> _Instructions for the task_:
Every line between the top of the data below and the line with "[104,401,179,415] Now,public ->", both ends included, must be retyped exactly.

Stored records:

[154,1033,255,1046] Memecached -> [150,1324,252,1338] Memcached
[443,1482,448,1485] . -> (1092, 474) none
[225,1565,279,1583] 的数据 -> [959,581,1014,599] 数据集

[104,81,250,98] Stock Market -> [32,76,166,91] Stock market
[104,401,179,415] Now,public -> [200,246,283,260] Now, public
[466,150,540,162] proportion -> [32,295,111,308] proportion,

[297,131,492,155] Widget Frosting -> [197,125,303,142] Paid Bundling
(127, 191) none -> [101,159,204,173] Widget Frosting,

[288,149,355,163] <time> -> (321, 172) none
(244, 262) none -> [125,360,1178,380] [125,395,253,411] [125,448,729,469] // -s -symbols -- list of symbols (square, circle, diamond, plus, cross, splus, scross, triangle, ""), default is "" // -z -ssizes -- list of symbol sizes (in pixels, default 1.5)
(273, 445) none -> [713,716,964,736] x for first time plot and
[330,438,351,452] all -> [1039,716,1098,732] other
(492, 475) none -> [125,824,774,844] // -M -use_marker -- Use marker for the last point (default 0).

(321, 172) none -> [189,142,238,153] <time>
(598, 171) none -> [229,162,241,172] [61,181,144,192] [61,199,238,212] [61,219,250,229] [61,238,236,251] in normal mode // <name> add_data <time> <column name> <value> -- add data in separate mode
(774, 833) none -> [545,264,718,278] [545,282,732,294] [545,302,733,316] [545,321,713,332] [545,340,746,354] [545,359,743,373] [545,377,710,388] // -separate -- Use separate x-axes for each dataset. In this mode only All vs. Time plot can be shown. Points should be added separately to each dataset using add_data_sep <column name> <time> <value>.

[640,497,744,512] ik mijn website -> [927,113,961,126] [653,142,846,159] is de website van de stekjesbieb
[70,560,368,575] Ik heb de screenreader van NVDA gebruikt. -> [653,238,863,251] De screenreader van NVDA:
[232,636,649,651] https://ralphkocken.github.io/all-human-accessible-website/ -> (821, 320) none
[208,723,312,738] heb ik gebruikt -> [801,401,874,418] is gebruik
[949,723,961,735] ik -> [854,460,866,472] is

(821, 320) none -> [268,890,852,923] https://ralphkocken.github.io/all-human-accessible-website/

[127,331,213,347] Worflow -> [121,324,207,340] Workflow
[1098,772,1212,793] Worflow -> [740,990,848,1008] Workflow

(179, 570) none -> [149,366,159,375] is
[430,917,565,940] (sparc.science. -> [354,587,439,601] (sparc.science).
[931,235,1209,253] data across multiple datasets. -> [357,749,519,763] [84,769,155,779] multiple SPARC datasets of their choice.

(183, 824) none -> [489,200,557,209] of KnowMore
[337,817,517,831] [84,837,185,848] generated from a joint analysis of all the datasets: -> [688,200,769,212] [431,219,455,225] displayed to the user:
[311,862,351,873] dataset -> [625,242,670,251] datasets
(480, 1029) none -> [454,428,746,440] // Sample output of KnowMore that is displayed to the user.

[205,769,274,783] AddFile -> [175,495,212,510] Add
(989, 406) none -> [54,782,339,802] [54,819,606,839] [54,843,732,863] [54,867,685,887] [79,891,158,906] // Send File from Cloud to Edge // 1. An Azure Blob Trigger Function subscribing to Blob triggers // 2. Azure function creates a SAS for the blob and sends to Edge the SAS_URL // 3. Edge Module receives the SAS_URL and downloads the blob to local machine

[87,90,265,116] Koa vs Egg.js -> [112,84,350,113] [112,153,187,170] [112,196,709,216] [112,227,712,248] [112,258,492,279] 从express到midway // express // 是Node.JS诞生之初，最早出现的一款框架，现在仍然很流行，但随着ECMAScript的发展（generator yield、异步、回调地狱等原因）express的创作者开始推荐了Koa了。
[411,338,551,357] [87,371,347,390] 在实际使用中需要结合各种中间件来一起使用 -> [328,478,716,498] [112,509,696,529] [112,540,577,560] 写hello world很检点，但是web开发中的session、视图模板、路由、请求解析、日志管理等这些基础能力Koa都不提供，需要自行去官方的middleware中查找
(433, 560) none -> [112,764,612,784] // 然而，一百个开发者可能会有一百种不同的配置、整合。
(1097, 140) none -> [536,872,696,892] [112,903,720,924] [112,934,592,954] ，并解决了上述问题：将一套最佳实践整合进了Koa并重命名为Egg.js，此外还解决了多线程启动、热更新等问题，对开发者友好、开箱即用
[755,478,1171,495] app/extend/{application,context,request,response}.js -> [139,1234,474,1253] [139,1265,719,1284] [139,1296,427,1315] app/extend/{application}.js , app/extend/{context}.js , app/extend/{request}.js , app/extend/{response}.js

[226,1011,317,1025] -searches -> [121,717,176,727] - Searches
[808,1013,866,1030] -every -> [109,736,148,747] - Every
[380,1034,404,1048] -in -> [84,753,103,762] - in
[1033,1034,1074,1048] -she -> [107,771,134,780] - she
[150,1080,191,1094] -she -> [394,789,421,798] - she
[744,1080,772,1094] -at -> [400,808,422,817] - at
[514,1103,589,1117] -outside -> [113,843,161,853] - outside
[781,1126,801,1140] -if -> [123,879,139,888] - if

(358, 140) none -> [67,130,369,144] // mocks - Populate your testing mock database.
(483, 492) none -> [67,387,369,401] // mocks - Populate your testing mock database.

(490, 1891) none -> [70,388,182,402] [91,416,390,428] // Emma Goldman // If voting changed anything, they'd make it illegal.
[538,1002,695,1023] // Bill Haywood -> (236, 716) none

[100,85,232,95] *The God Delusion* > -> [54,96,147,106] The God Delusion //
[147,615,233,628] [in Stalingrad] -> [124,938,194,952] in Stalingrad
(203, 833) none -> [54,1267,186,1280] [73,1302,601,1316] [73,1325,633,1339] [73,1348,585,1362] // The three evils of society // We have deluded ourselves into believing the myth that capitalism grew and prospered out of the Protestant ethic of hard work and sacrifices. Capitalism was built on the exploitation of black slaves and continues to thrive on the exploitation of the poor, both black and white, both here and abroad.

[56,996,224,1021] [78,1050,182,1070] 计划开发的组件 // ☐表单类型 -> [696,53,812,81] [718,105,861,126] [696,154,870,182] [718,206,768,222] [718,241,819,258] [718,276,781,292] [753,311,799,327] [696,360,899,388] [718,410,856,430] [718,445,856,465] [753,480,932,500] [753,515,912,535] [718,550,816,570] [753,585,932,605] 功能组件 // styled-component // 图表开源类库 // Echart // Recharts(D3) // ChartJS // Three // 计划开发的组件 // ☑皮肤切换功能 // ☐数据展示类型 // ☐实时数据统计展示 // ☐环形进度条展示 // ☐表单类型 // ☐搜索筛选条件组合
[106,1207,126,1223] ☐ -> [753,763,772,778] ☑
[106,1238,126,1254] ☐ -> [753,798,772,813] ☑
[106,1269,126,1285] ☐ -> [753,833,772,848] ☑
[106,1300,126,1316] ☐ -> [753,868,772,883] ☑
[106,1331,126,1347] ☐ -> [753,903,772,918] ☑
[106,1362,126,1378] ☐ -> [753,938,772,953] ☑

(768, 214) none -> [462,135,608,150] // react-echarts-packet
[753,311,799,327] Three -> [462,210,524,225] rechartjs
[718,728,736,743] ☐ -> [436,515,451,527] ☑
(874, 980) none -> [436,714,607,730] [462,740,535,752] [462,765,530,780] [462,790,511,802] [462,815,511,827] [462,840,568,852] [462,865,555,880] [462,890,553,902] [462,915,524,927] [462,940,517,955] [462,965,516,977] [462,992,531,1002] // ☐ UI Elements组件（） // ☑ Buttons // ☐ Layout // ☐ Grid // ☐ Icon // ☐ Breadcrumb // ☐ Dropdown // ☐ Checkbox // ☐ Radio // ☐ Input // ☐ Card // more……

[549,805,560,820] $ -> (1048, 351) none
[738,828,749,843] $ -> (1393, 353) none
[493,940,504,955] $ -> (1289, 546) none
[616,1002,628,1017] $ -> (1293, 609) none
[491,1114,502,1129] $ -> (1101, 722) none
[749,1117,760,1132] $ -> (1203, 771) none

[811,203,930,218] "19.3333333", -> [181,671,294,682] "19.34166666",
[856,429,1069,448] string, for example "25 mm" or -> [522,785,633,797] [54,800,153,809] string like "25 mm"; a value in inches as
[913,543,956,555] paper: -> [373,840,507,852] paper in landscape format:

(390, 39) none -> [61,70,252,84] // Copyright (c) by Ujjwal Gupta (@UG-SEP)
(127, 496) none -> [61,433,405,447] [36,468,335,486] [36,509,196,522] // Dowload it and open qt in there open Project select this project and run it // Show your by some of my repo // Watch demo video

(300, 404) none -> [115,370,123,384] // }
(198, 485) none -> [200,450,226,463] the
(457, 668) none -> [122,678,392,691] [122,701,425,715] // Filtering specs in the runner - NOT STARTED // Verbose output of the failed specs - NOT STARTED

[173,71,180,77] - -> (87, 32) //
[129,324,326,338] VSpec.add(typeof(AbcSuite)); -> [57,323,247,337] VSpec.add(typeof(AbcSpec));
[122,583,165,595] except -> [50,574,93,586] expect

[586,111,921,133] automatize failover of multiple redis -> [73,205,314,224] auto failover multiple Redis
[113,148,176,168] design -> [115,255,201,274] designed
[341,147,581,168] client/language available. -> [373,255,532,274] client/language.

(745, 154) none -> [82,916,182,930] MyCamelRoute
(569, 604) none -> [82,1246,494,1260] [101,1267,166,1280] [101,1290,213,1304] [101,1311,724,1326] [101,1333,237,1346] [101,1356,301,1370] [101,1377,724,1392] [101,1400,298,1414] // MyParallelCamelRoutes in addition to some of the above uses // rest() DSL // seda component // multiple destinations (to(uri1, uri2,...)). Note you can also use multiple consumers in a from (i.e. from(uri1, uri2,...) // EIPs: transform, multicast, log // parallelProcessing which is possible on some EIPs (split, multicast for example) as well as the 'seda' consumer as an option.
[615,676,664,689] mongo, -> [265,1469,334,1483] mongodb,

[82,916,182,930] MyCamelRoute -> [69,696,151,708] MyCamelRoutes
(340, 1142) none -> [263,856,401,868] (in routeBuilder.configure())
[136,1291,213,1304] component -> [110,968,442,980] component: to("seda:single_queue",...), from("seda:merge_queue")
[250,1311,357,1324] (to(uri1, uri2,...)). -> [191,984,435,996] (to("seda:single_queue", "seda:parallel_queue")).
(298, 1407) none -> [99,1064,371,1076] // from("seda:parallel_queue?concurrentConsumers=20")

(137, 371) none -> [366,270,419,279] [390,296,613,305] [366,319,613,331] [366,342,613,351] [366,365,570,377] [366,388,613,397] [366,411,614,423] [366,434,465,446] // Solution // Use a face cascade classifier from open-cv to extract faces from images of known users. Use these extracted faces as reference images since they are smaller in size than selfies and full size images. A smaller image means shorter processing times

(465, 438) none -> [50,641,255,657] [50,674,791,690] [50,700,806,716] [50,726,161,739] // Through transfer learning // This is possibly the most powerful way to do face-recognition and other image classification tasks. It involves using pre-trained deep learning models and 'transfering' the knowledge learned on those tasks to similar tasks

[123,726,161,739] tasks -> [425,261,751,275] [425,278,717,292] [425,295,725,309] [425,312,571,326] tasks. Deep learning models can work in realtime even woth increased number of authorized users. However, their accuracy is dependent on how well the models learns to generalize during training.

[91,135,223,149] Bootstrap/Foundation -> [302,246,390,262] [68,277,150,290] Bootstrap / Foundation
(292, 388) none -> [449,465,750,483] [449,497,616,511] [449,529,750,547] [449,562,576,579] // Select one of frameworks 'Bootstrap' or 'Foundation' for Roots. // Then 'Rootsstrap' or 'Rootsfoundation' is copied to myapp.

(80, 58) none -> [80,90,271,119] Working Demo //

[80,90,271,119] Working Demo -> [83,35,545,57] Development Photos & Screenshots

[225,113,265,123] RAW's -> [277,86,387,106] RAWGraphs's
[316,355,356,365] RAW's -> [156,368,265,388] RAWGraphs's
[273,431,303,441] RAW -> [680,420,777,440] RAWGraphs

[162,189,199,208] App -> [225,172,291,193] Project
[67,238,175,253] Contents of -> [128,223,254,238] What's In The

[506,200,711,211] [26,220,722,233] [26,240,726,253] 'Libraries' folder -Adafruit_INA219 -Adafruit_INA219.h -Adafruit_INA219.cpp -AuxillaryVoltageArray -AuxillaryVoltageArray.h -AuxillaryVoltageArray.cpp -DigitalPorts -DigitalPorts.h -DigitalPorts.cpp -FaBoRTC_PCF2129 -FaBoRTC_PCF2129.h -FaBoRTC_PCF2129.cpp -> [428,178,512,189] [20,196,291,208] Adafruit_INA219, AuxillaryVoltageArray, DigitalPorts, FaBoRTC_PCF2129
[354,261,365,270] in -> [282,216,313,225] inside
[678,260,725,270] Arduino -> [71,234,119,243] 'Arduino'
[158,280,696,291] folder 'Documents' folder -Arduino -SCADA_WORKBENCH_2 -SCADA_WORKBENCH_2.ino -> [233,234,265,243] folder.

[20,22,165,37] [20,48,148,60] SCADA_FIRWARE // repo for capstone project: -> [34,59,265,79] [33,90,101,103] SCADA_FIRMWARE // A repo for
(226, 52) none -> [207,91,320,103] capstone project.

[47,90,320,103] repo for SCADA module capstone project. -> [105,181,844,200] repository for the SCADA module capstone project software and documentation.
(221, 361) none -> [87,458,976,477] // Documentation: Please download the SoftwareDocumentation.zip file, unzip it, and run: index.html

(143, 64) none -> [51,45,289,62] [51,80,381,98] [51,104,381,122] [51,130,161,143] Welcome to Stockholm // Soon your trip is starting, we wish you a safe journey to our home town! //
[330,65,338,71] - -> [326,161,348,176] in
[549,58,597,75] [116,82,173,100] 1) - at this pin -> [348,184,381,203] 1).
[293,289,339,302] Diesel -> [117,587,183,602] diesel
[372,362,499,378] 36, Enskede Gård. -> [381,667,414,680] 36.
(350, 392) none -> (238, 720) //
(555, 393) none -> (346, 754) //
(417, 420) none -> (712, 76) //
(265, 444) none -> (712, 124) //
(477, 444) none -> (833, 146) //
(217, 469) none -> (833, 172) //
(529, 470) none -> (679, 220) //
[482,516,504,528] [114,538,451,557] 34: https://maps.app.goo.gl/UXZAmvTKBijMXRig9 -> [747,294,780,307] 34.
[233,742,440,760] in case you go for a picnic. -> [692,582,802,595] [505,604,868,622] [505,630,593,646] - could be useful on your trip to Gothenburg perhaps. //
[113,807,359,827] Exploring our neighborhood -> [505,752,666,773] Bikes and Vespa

> _Solution below_:
[154,1033,255,1046] Memecached -> [150,1324,252,1338] Memcached
[443,1482,448,1485] . -> (1092, 474) none
[225,1565,279,1583] 的数据 -> [959,581,1014,599] 数据集

[104,81,250,98] Stock Market -> [32,76,166,91] Stock market
[104,401,179,415] Now,public -> [200,246,283,260] Now, public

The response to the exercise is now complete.